3 settembre 2009, Mogodé – Camerun E la vita in missione riprende

Agosto 2009. Eccomi tornato in Africa dopo un po’ di riposo in Italia.
Ringrazio le parrocchie, gli oratori, gli asili, i grest, i gruppi missionari e gli amici (di Dubino, Torre, Regoledo, Nuova Olonio, Domaso, Lanzada, Chiesa V., Ponchiera, S. Cassiano, Novate M., Sondrio Rosario, Traona, Mossini, Pianezzo, Garzeno, Morbegno, Tresivio…) che mi hanno accolto. Anche alla nazionale italiana di basket!
Grazie per le diapositive e per gli abiti da sposa. Mi sono commosso di fronte ad un bigliettino trovato tra un velo bianco: “dopo 50 anni… ancora”
Chiedo scusa a tutti coloro che non sono riuscito ad incontrare… E per alcuni è stato grave! Soprattutto se ammalato o anziano. Purtroppo il tempo sembrava tanto, ma…
E qui la pioggia scende copiosa. Da una settimana manca l’elettricità. Gli studenti mi hanno demolito una vecchia scuola per racimolare qualche soldo e ricominciare la scuola. Tra poco aprirà le porte anche il nuovo liceo “St. Charles Lwanga” di Mogode.
Sorpresa: in giardino son cresciute due grosse angurie!
Purtroppo qualche bambino, che a giugno era malato, non c’è più, e l’amico Dominique è a letto, debole, con qualche problema di demenza senile… (“Mon père, sono le tappe della vita!”).
La vita in missione riprende. E, se non disturbo, ve la racconto un po’…
Ciao!
Corrado

 

Convertire o convertirsi?

 Una domanda

“Perché vai in Africa?” Dopo la Messa, mi aveva invitato a bere il caffè. La domanda era uscita mentre risciacquava le tazzine, dandomi le spalle, quasi fosse un pensiero ad alta voce: “Perché andare giù? Perché portare il Vangelo?” Una donna semplice, ma arguta. Sensibile. Più volte l’avevo trovata assetata di risposte. “Non stanno già bene così? Loro vanno avanti con le loro credenze…”

 Una domanda girata

Lasciando i teologi alle loro discussioni, ho serbato nel cuore quella domanda e, arrivato in Cameroun, ho posto più volte questa domanda ai diretti interessati.
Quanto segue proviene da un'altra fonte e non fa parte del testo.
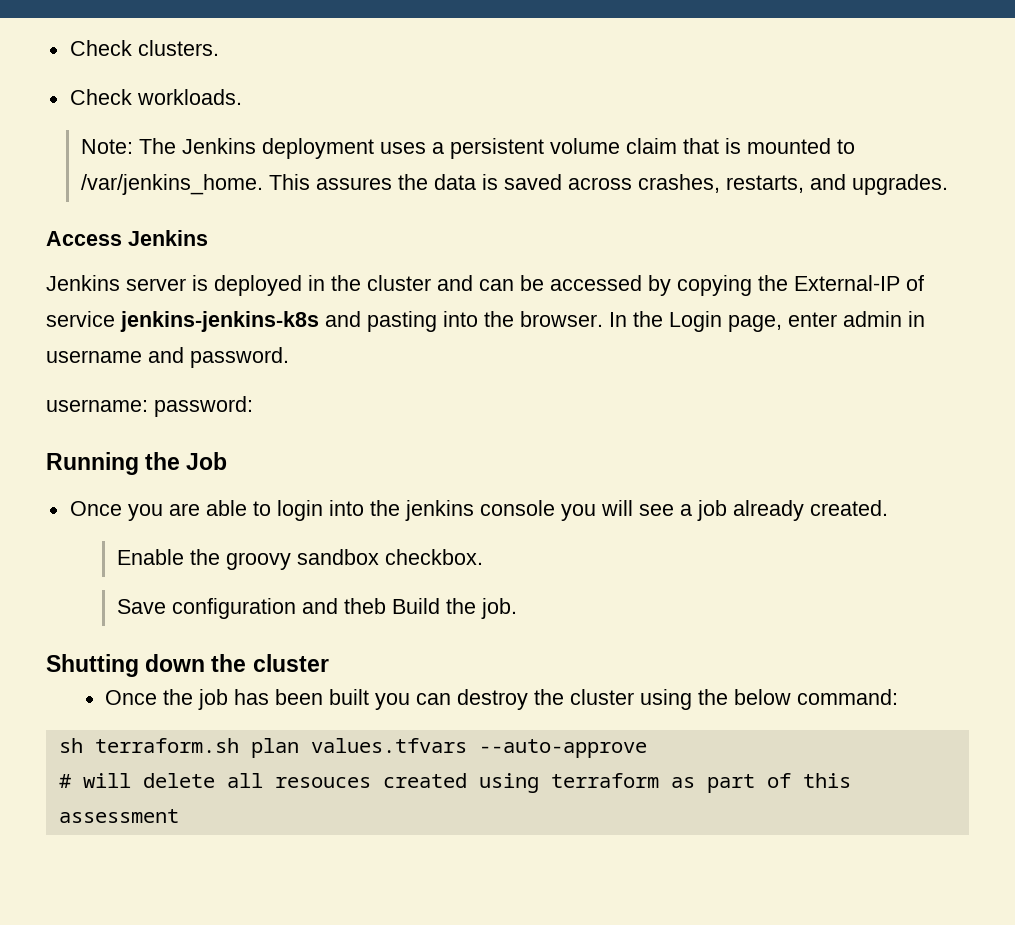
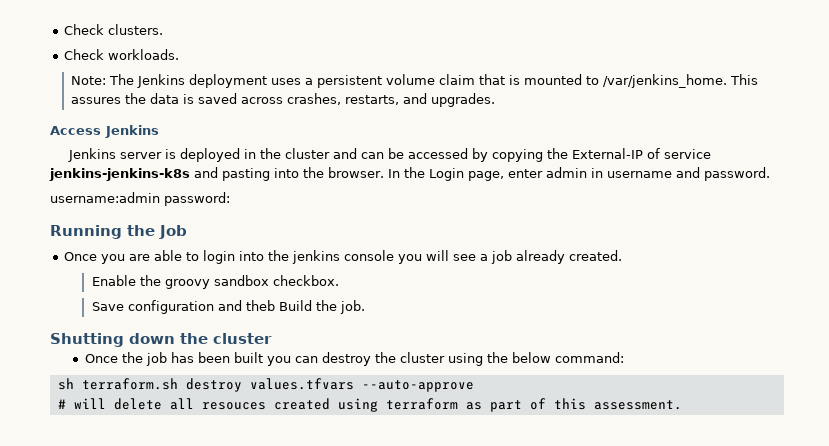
[46,399,148,412] username: -> [50,192,160,203] username:admin
[250,738,299,758] plan -> [185,378,242,392] destroy
[58,809,179,823] assessment -> [593,400,682,410] assessment.

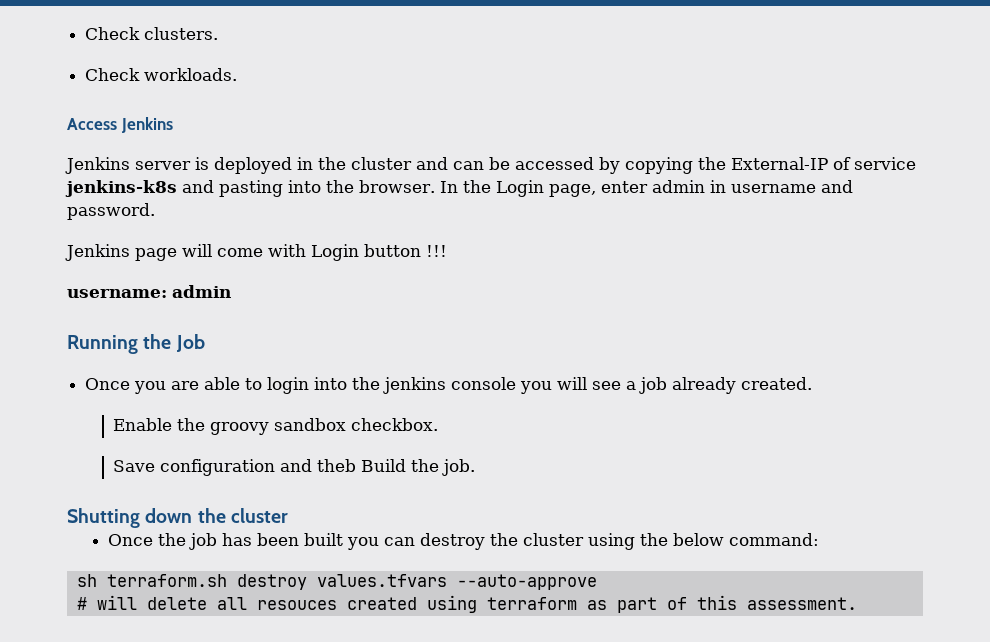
[70,74,758,88] [70,93,495,107] // Note: The Jenkins deployment uses a persistent volume claim that is mounted to /var/jenkins_home. This assures the data is saved across crashes, restarts, and upgrades. -> (238, 74) none
[49,168,190,181] jenkins-jenkins-k8s -> [65,180,177,197] jenkins-k8s
[50,192,230,206] username:admin password: -> [65,244,447,261] [67,285,231,298] Jenkins page will come with Login button !!! // username: admin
Soprattutto ai più anziani, a chi ha visto i primi passi dell’annuncio del Vangelo. Nel Nord del Cameroun, i primi missionari cattolici sono arrivati negli anni ’50. (I colonizzatori francesi non vedevano di buon occhio i missionari: meglio favorire i capi musulmani locali. Meno ingombranti per chi non ha tempo da perdere e vuol tanto guadagnare…)
La risposta è stata sempre la stessa: “Da quando il Vangelo è venuto da noi, da quando l’abbiamo accolto, molto è cambiato. Anche prima pregavamo, ma ora sappiamo che il Dio del cielo è papà. Prima sacrificavamo animali per tenerci buono Dio, ora sappiamo che è Lui che si è sacrificato per noi. Prima si viveva divisi: c’erano più furti, omicidi… e ti tagliavano anche la testa. Ora c’è più comunità”.
Oh, non mitizziamo. Furti, liti e omicidi ci sono ancora. Ma quello che la gente percepisce è un senso di liberazione, di fraternità. E se è un cristiano che commette il male, c’è una reazione di sconforto che prende tutta la comunità. Capisci allora che il Vangelo ha cambiato, in meglio, la vita di quella piccola minoranza (10%?) che l’ha accolto e che è lievito per gli altri.

 La vera domanda

Torniamo alla domanda della signora di prima? Riflettendo un po’, il senso della sua domanda mi è apparso più profondo.
Penso abbia ragione Jean Léonard Touadi, quando afferma: “L’Africa è lo specchio gigante dentro il quale proiettiamo noi stessi… E ogni volta che parliamo di Africa, se siamo sinceri, finiamo per parlare di noi stessi”.
Eh, sì! Quella signora parlava di se stessa. Delle domande che si portava dentro. In realtà, quel giorno, mi chiedeva: “Ma, il Vangelo, serve davvero per vivere bene? Può cambiare la vita di una persona? Vivere con Gesù o senza di Gesù è la stessa cosa? Insomma: il Vangelo è capace di rendere bella la mia vita?” A ciascuno la risposta.